CN121979579ACN 121979579 ACN121979579 ACN 121979579ACN-121979579-A

Abstract

The invention relates to the technical fields of computer system architecture and cloud computing, and provides a cloud multi-core training system deployment and adaptation platform in a credit-creating environment. The platform comprises an instruction analysis module, a time sequence modeling module, a deployment engine, a self-adaptive execution module and a runtime regulation and control module.
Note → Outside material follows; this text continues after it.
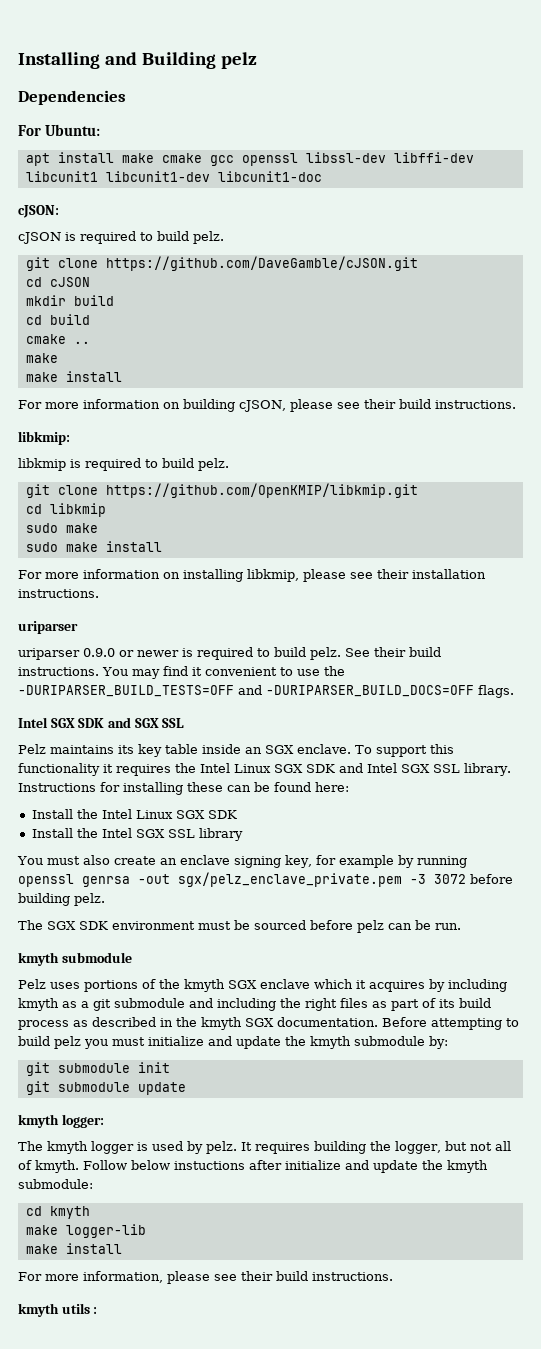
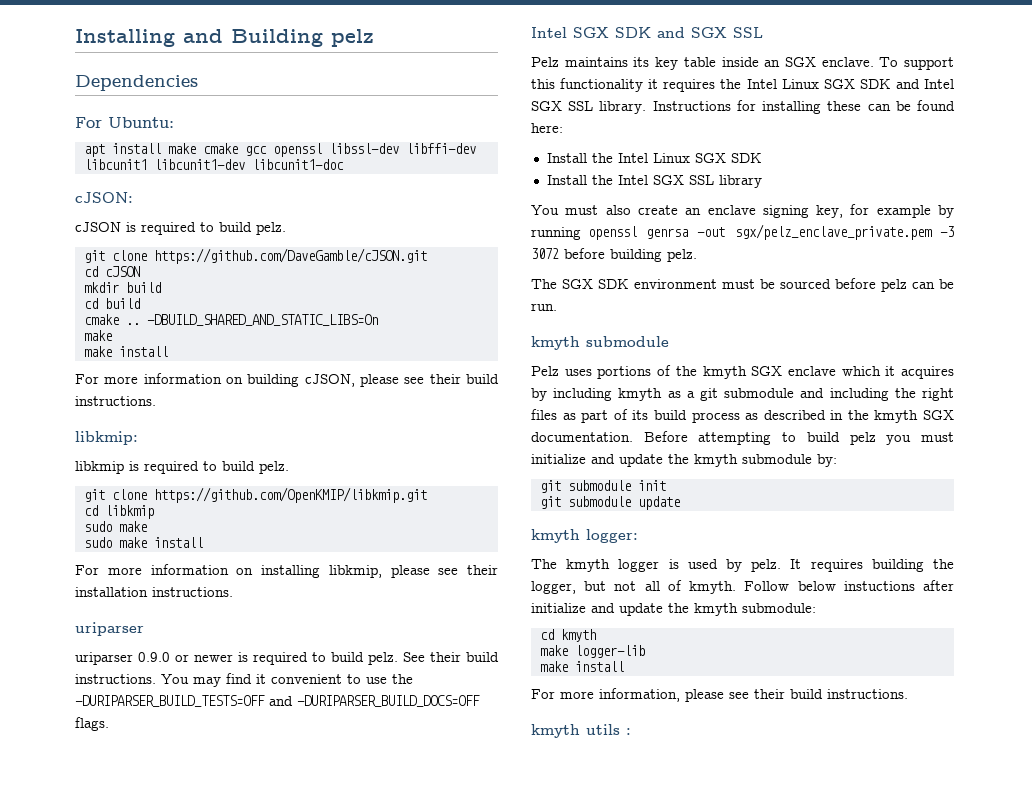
(90, 342) none -> [146,314,378,326] -DBUILD_SHARED_AND_STATIC_LIBS=On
The method comprises the steps of pre-scanning a target training system through an instruction analysis module to generate a high-risk instruction fingerprint library, establishing a standard time sequence model through a time sequence modeling module, adaptively selecting a primary execution, a lightweight hot patch replacement execution or an on-demand binary translation execution strategy according to the high-risk instruction fingerprint library when the system is in operation, reducing performance cost, and sending a time sequence compensation command to a resource scheduler when time sequence drift is detected by a time sequence regulation and control module when the system is in operation, wherein the time sequence regulation and control module monitors key event time sequence indexes and compares the key event time sequence indexes with the standard time sequence model. The invention effectively solves the problems of poor compatibility, large performance loss and inconsistent running time sequence of the practical training system under the heterogeneous CPU architecture.

Inventors

  • CHEN HAITAO
  • CAI JIANLIN
  • HE XIAODONG
  • WEI CHEN

Assignees

  • 广州民航职业技术学院

Dates

Publication Date
20260505
Application Date
20260126

Claims (10)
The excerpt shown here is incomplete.